The response must match the data below exactly, line for line.

:: Data for the task

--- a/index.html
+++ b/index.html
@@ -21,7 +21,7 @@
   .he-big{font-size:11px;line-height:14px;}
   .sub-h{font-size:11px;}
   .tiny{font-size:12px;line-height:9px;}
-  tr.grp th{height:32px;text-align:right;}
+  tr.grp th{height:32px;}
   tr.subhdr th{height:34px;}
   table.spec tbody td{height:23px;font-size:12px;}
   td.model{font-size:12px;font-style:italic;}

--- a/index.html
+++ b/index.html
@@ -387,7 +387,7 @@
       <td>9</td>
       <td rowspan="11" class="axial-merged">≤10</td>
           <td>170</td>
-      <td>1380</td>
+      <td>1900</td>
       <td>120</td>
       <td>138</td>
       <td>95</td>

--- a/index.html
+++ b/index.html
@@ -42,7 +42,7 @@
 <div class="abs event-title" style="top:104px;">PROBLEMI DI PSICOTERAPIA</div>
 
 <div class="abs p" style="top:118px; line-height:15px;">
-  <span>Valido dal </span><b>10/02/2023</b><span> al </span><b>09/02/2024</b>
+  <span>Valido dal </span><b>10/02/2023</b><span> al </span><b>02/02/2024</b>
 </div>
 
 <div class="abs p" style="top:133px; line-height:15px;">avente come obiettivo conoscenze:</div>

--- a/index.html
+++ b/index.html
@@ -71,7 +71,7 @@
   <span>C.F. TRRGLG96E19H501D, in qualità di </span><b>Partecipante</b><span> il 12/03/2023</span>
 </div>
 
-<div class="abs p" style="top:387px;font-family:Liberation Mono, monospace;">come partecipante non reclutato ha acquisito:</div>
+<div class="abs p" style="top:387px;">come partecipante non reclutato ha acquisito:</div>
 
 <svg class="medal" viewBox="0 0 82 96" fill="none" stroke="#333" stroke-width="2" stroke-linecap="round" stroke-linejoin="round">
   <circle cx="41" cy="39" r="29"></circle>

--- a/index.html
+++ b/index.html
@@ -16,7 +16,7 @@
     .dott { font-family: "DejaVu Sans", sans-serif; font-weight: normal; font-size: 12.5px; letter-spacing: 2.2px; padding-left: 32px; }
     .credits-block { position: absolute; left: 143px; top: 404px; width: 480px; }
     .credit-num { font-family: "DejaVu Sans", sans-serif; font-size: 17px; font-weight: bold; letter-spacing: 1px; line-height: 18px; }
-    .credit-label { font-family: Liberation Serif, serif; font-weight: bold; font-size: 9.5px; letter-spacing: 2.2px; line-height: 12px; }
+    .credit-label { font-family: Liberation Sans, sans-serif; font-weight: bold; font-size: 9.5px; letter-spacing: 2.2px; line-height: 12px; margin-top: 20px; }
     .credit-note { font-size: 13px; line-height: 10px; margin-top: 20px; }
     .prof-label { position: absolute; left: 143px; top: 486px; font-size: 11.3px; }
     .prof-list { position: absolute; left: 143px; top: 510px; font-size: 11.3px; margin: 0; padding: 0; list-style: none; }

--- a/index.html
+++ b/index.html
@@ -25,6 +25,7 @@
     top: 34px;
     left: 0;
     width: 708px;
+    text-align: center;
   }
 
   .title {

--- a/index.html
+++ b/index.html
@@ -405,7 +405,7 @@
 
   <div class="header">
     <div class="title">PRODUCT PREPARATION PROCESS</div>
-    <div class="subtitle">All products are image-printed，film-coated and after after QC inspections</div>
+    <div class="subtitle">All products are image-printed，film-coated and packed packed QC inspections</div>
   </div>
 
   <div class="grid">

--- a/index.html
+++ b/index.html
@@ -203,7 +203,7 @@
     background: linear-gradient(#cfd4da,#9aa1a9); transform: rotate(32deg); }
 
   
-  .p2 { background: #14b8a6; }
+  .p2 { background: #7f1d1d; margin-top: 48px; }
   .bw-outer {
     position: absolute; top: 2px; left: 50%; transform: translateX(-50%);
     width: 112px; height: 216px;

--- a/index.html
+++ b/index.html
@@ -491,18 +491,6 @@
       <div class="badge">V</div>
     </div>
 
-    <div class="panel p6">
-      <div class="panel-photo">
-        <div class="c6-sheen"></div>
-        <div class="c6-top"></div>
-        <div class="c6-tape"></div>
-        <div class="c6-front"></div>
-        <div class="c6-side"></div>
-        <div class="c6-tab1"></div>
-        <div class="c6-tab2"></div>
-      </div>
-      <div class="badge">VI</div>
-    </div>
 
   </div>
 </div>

::::

*Answer to this task:*
--- a/index.html
+++ b/index.html
@@ -21,7 +21,7 @@
   .he-big{font-size:11px;line-height:14px;}
   .sub-h{font-size:11px;}
   .tiny{font-size:12px;line-height:9px;}
-  tr.grp th{height:32px;text-align:right;}
+  tr.grp th{height:32px;}
   tr.subhdr th{height:34px;}
   table.spec tbody td{height:23px;font-size:12px;}
   td.model{font-size:12px;font-style:italic;}

--- a/index.html
+++ b/index.html
@@ -387,7 +387,7 @@
       <td>9</td>
       <td rowspan="11" class="axial-merged">≤10</td>
           <td>170</td>
-      <td>1380</td>
+      <td>1900</td>
       <td>120</td>
       <td>138</td>
       <td>95</td>

--- a/index.html
+++ b/index.html
@@ -42,7 +42,7 @@
 <div class="abs event-title" style="top:104px;">PROBLEMI DI PSICOTERAPIA</div>
 
 <div class="abs p" style="top:118px; line-height:15px;">
-  <span>Valido dal </span><b>10/02/2023</b><span> al </span><b>09/02/2024</b>
+  <span>Valido dal </span><b>10/02/2023</b><span> al </span><b>02/02/2024</b>
 </div>
 
 <div class="abs p" style="top:133px; line-height:15px;">avente come obiettivo conoscenze:</div>

--- a/index.html
+++ b/index.html
@@ -71,7 +71,7 @@
   <span>C.F. TRRGLG96E19H501D, in qualità di </span><b>Partecipante</b><span> il 12/03/2023</span>
 </div>
 
-<div class="abs p" style="top:387px;font-family:Liberation Mono, monospace;">come partecipante non reclutato ha acquisito:</div>
+<div class="abs p" style="top:387px;">come partecipante non reclutato ha acquisito:</div>
 
 <svg class="medal" viewBox="0 0 82 96" fill="none" stroke="#333" stroke-width="2" stroke-linecap="round" stroke-linejoin="round">
   <circle cx="41" cy="39" r="29"></circle>

--- a/index.html
+++ b/index.html
@@ -16,7 +16,7 @@
     .dott { font-family: "DejaVu Sans", sans-serif; font-weight: normal; font-size: 12.5px; letter-spacing: 2.2px; padding-left: 32px; }
     .credits-block { position: absolute; left: 143px; top: 404px; width: 480px; }
     .credit-num { font-family: "DejaVu Sans", sans-serif; font-size: 17px; font-weight: bold; letter-spacing: 1px; line-height: 18px; }
-    .credit-label { font-family: Liberation Serif, serif; font-weight: bold; font-size: 9.5px; letter-spacing: 2.2px; line-height: 12px; }
+    .credit-label { font-family: Liberation Sans, sans-serif; font-weight: bold; font-size: 9.5px; letter-spacing: 2.2px; line-height: 12px; margin-top: 20px; }
     .credit-note { font-size: 13px; line-height: 10px; margin-top: 20px; }
     .prof-label { position: absolute; left: 143px; top: 486px; font-size: 11.3px; }
     .prof-list { position: absolute; left: 143px; top: 510px; font-size: 11.3px; margin: 0; padding: 0; list-style: none; }

--- a/index.html
+++ b/index.html
@@ -25,6 +25,7 @@
     top: 34px;
     left: 0;
     width: 708px;
+    text-align: center;
   }
 
   .title {

--- a/index.html
+++ b/index.html
@@ -405,7 +405,7 @@
 
   <div class="header">
     <div class="title">PRODUCT PREPARATION PROCESS</div>
-    <div class="subtitle">All products are image-printed，film-coated and after after QC inspections</div>
+    <div class="subtitle">All products are image-printed，film-coated and packed packed QC inspections</div>
   </div>
 
   <div class="grid">

--- a/index.html
+++ b/index.html
@@ -203,7 +203,7 @@
     background: linear-gradient(#cfd4da,#9aa1a9); transform: rotate(32deg); }
 
   
-  .p2 { background: #14b8a6; }
+  .p2 { background: #7f1d1d; margin-top: 48px; }
   .bw-outer {
     position: absolute; top: 2px; left: 50%; transform: translateX(-50%);
     width: 112px; height: 216px;

--- a/index.html
+++ b/index.html
@@ -491,18 +491,6 @@
       <div class="badge">V</div>
     </div>
 
-    <div class="panel p6">
-      <div class="panel-photo">
-        <div class="c6-sheen"></div>
-        <div class="c6-top"></div>
-        <div class="c6-tape"></div>
-        <div class="c6-front"></div>
-        <div class="c6-side"></div>
-        <div class="c6-tab1"></div>
-        <div class="c6-tab2"></div>
-      </div>
-      <div class="badge">VI</div>
-    </div>
 
   </div>
 </div>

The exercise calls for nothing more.